Hasta ahora, hay cuatro detenidos:

  • Magalí Celeste González Guerrero (28)
  • Andrés Maximiliano Parra (18)
  • Iara Daniela Ibarra (19)
  • Miguel Ángel Villanueva Silva (27)

Fueron trasladados al penal de Melchor Romero.

Pero la justicia apunta a un autor intelectual: un joven narco conocido como “Pequeño J”, de nacionalidad peruana, de unos 23 años (también identificado como Julio Valdeverde o Julio Noguera).

La hipótesis predominante es que el crimen fue una represalia: se sospecha que una de las víctimas robó dinero y cocaína de ese grupo criminal.

Narco, impunidad y territorio: el ascenso del crimen en el Conurbano

Este caso no es una anomalía aislada. La provincia de Buenos Aires —especialmente en el Conurbano— ha experimentado un notable crecimiento del narcotráfico en los últimos años, con bandas territoriales que imponen su ley, extorsionan, controlan puntos de venta y disputan zonas.

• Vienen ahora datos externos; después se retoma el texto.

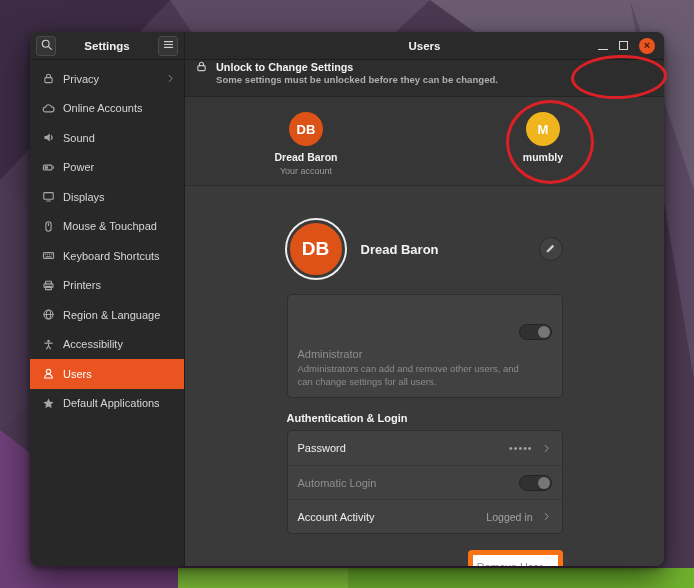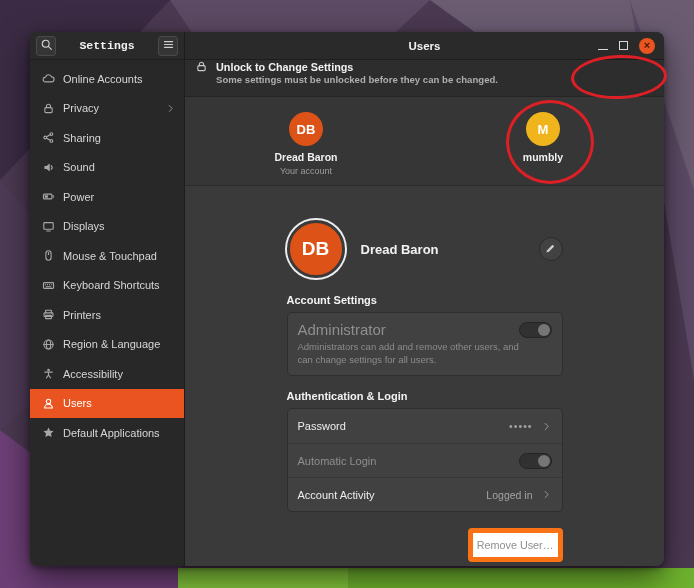--- a/index.html
+++ b/index.html
@@ -14,21 +14,21 @@
     border-radius: 8px; overflow: hidden; display: flex; flex-direction: column;
     background: #3a3a3a; color: #e6e6e6; font-size: 11px;
     box-shadow: 0 12px 32px rgba(0,0,0,.55), 0 2px 6px rgba(0,0,0,.4);
   }
 
   
   .titlebar { display: flex; height: 28px; flex: 0 0 28px; }
   .tb-left {
     width: 155px; flex: 0 0 155px; background: #2a2a2a;
     border-right: 1px solid #1d1d1d; border-bottom: 1px solid #1d1d1d;
-    display: flex; align-items: center; gap: 14px; padding: 0 6px; font-family: Liberation Mono, monospace;
+    display: flex; align-items: center; gap: 14px; padding: 0 6px;
   }
   .tb-right {
     flex: 1; background: #2a2a2a; border-bottom: 1px solid #1d1d1d;
     display: flex; align-items: center; justify-content: center; position: relative;
   }
   .tb-title { font-weight: bold; font-size: 11.5px; color: #f1f1f1; }
   .tb-left .tb-title { flex: 1; text-align: center; }
   .sq-btn {
     width: 20px; height: 20px; flex: 0 0 20px; border-radius: 3px;
     background: #353535; border: 1px solid #4a4a4a; color: #cfcfcf;
@@ -99,21 +99,21 @@
   .edit-btn {
     width: 24px; height: 24px; border-radius: 50%; background: #424242; border: 1px solid #2b2b2b;
     color: #cfcfcf; display: flex; align-items: center; justify-content: center; cursor: pointer;
   }
 
   .section-h { font-weight: bold; font-size: 11px; color: #f2f2f2; margin-bottom: 6px; }
 
   .frame { background: #414141; border: 1px solid #2e2e2e; border-radius: 5px; }
   .admin-box { padding: 8px 10px 9px 10px; margin-bottom: 14px; }
   .admin-row { display: flex; align-items: center; }
-  .admin-label { flex: 1; font-size: 15px; color: #8f8f8f; }
+  .admin-label { flex: 1; font-size: 11px; color: #8f8f8f; margin-top: 45px; }
   .admin-desc { font-size: 9.5px; line-height: 1.32; color: #8c8c8c; margin-top: 3px; max-width: 232px; }
 
   .toggle { width: 33px; height: 16px; border-radius: 8px; background: #313131; border: 1px solid #242424; position: relative; flex: 0 0 33px; cursor: pointer; }
   .toggle .knob { position: absolute; right: 1px; top: 1px; width: 12px; height: 12px; border-radius: 50%; background: #767676; }
 
   .rowi { display: flex; align-items: center; height: 34px; padding: 0 10px; cursor: pointer; }
   .rowi + .rowi { border-top: 1px solid #363636; }
   .rowi .lbl { flex: 1; font-size: 11px; color: #ededed; }
   .rowi.dim .lbl { color: #8f8f8f; }
   .rowi .val { font-size: 10.5px; color: #a3a3a3; margin-right: 8px; }
@@ -173,49 +173,38 @@
           <div class="wb-close">×</div>
         </div>
       </div>
     </div>
 
     <div class="wbody">
       <aside class="sidebar">
           <div class="side-item">
             <span class="icn">
               <svg viewBox="0 0 16 16" width="13" height="13" fill="none" stroke="currentColor" stroke-width="1.4" stroke-linecap="round" stroke-linejoin="round">
-                <path d="M4.2 12.2a2.9 2.9 0 0 1 .3-5.8A3.7 3.7 0 0 1 11.7 6a3.1 3.1 0 0 1 .1 6.2z"></path>
-              </svg>
-            </span>
-            <span class="lbl">Online Accounts</span>
-          </div>
-          <div class="side-item">
-            <span class="icn">
-              <svg viewBox="0 0 16 16" width="13" height="13" fill="none" stroke="currentColor" stroke-width="1.4" stroke-linecap="round" stroke-linejoin="round">
                 <rect x="3.5" y="7" width="9" height="6" rx="1.2"></rect>
                 <path d="M5.5 7V5.2a2.5 2.5 0 0 1 5 0V7"></path>
               </svg>
             </span>
             <span class="lbl">Privacy</span>
             <span class="chev">
               <svg viewBox="0 0 16 16" width="11" height="11" fill="none" stroke="currentColor" stroke-width="1.4" stroke-linecap="round" stroke-linejoin="round">
                 <path d="M6 3.5L10.5 8 6 12.5"></path>
               </svg>
             </span>
           </div>
           <div class="side-item">
             <span class="icn">
               <svg viewBox="0 0 16 16" width="13" height="13" fill="none" stroke="currentColor" stroke-width="1.4" stroke-linecap="round" stroke-linejoin="round">
-                <circle cx="4" cy="8" r="1.7"></circle>
-                <circle cx="11.5" cy="3.8" r="1.7"></circle>
-                <circle cx="11.5" cy="12.2" r="1.7"></circle>
-                <path d="M5.6 7.2l4.3-2.6M5.6 8.8l4.3 2.6"></path>
-              </svg>
-            </span>
-            <span class="lbl">Sharing</span>
+                <path d="M4.2 12.2a2.9 2.9 0 0 1 .3-5.8A3.7 3.7 0 0 1 11.7 6a3.1 3.1 0 0 1 .1 6.2z"></path>
+              </svg>
+            </span>
+            <span class="lbl">Online Accounts</span>
           </div>
           <div class="side-item">
             <span class="icn">
               <svg viewBox="0 0 16 16" width="13" height="13" fill="none" stroke="currentColor" stroke-width="1.4" stroke-linecap="round" stroke-linejoin="round">
                 <path d="M3 6.2v3.6h2.6L9.5 13V3L5.6 6.2z" fill="currentColor" stroke="none"></path>
                 <path d="M11.3 5.6a3.4 3.4 0 0 1 0 4.8"></path>
               </svg>
             </span>
             <span class="lbl">Sound</span>
           </div>
@@ -337,21 +326,20 @@
             <div class="profile">
               <div class="big-avatar" style="background: rgb(221, 82, 22);">DB</div>
               <div class="profile-name">Dread Baron</div>
               <div class="edit-btn">
                 <span class="js-icon"><svg viewBox="0 0 16 16" width="13" height="13" fill="none" stroke="currentColor" stroke-width="1.4" stroke-linecap="round" stroke-linejoin="round">
                       <path d="M3 13l.9-3L10.4 3.5l2.1 2.1L6 12.1z" fill="currentColor" stroke="none"></path>
                     </svg></span>
               </div>
             </div>
 
-            <div class="section-h">Account Settings</div>
             <div class="frame admin-box">
               <div class="admin-row">
                 <div class="admin-label">Administrator</div>
                 <div class="toggle">
                     <div class="knob"></div>
                   </div>
               </div>
               <div class="admin-desc">Administrators can add and remove other users, and can change settings for all users.</div>
             </div>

La masividad de la violencia ya no es solo entre bandas rivales: ahora se extiende sin miramientos sobre poblaciones vulnerables, mujeres jóvenes, barrios periféricos, donde la presencia estatal es débil o casi nula.

El hecho de que estos crímenes se realicen con impunidad relativa (o bajo amenazas de represalias) alimenta la sensación de “territorio abandonado” por las autoridades provinciales y nacionales.

Ante un episodio tan brutal, las críticas hacia la provincia de Buenos Aires y su gobernador —Axel Kicillof— afloran con fuerza. Para muchos, la Provincia ha sido incapaz de contener el avance del narcotráfico y garantizar seguridad real en los barrios más vulnerables.

La pregunta que circula entre vecinos, organizaciones sociales y voces políticas es inevitable: ¿cómo puede haber una transmisión en vivo de un crimen horrendo si no se detecta antes? ¿Dónde estaban los operativos de inteligencia, los controles sociales, la prevención?

El gobernador de PBA – Axel Kicillof- ha dejado el territorio en manos de los delincuentes, y la provincia es un baño de sangre y de impunidad.